Living in the moment isn’t about chasing something new or pushing yourself to get ahead. It’s about finding comfort with who you are, what you have, and where you are right now. You don’t need to pack your calendar or chase down an endless list of goals to feel happy.
Let’s look at some ways you can settle into the present, let go of pressure, and find more peace every day.
Notice Your Surroundings
Take a few minutes to look around and pay close attention to what you see, hear, and smell. Tune into the colours and shapes near you, listen to passing sounds, and feel the temperature against your skin.
Let these details pull you out of your thoughts and remind you that you’re here, now.
Focus on One Thing at a Time
When you multitask, you split your mind and miss out on the present. Try to give your full attention to whatever you’re doing, whether you’re eating, listening to music, or going for a walk.
This helps you enjoy life as it happens instead of speeding through it.
Slow Down Your Daily Activities
Rushing stops you from enjoying simple things. Try to walk slower, chew your food, and breathe deeply when you can. Notice how much more you take in when you give yourself the chance to go at your own pace.
Put Away the Phone
When you reach for your phone, check if you really need it or if you’re just filling a quiet moment. If you don’t need it, set it down. Give your attention to the people, sights, and sounds right in front of you.
Life isn’t happening through a screen.
Accept What You Feel
It’s tempting to push away feelings you don’t like, but ignoring them never helps. Take a moment to recognise your emotions, good or bad, without judging yourself. Every feeling is part of your experience, and accepting them can help you feel at peace.
Limit Worry and Regret
It’s easy to replay things from the past or worry about tomorrow, but these thoughts don’t change anything. When you notice your mind drifting to regrets or worries, bring your focus back to what’s happening now. Come back to the moment, as many times as you need.
Take Deep Breaths
Your breath is always with you. Slow, deep breaths can calm your mind and bring you back from distractions. Try a few deep breaths whenever your thoughts start to race or you feel tense.
Connect with People
Being present isn’t just about being alone with your thoughts. When you speak to someone, give them your full attention. Listen to what they’re saying without planning what you’ll say next. This kind of attention can make your relationships feel deeper and more rewarding.
Appreciate Simple Pleasures
A good cup of tea, a cosy seat, a sunny spot—these little moments often make up the best parts of the day. Take time to notice and enjoy them. Gratitude for small things anchors you in the now.
Let Go of Perfection
The moment you’re in doesn’t need to be perfect. Let go of chasing flawless experiences or perfect happiness. Life is full of small flaws, surprises, and changes, and that’s what gives it meaning. Accept what comes, as it comes.
Spend Time in Nature
Natural spaces slow you down. Even a walk in a small park or standing under a tree can help you reconnect with the present. Listen to the birds, watch the clouds shift, or feel the wind. Let nature show you how to pause.

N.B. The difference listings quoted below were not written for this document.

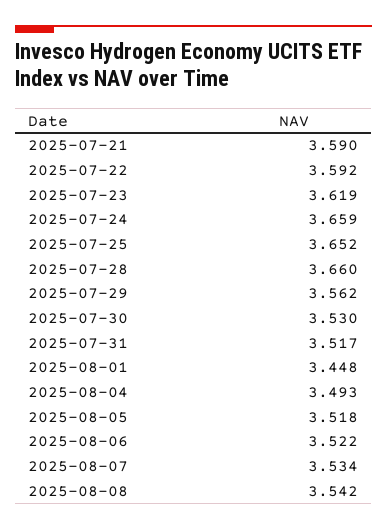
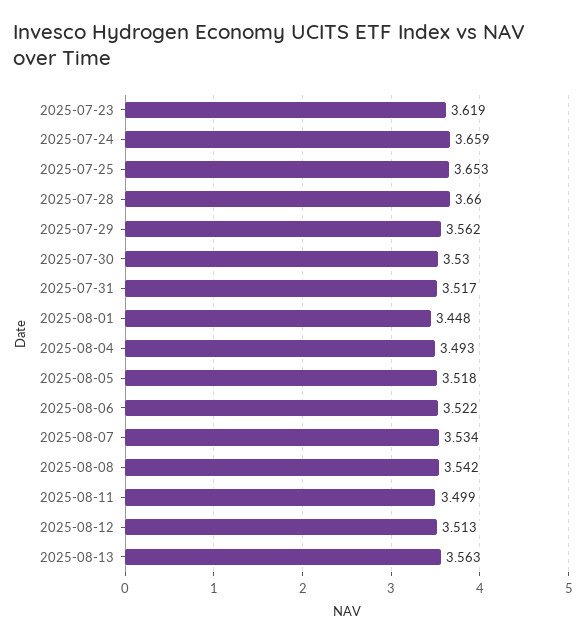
2025-07-21: 3.59 -> none
2025-07-22: 3.592 -> none
2025-07-25: 3.652 -> 3.653
2025-08-11: none -> 3.499
2025-08-12: none -> 3.513
2025-08-13: none -> 3.563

A Manifesto for a Life of Purpose
You Don’t Need a Calling asks us to stop searching for purpose and start being present. The media, churches and self-help gurus inundate us with advice:
Pursue your calling
Become the best version of yourself
Make your life count
But these messages can end up with many people feeling worn out, and feeling like failures. From the constant pursuit to do more, be more and never give up.
A big issue is that we live in a capitalist society, where ‘purpose’ is determined by profitability, and our ‘success’ is driven by growth and production. Instead of running a successful tiny business to do good in the community, we are expected to grow it into many stores to employ a big workforce, and become a millionaire.
Instead of being happy living in a small functional home, we are expected to ‘get on the property ladder’ and mortgage ourselves up to the hilt for decades, to keep up with ‘growing house prices’.
Society has narrowed our perspective of work, gifts, and success, turning our unique energies into commodities.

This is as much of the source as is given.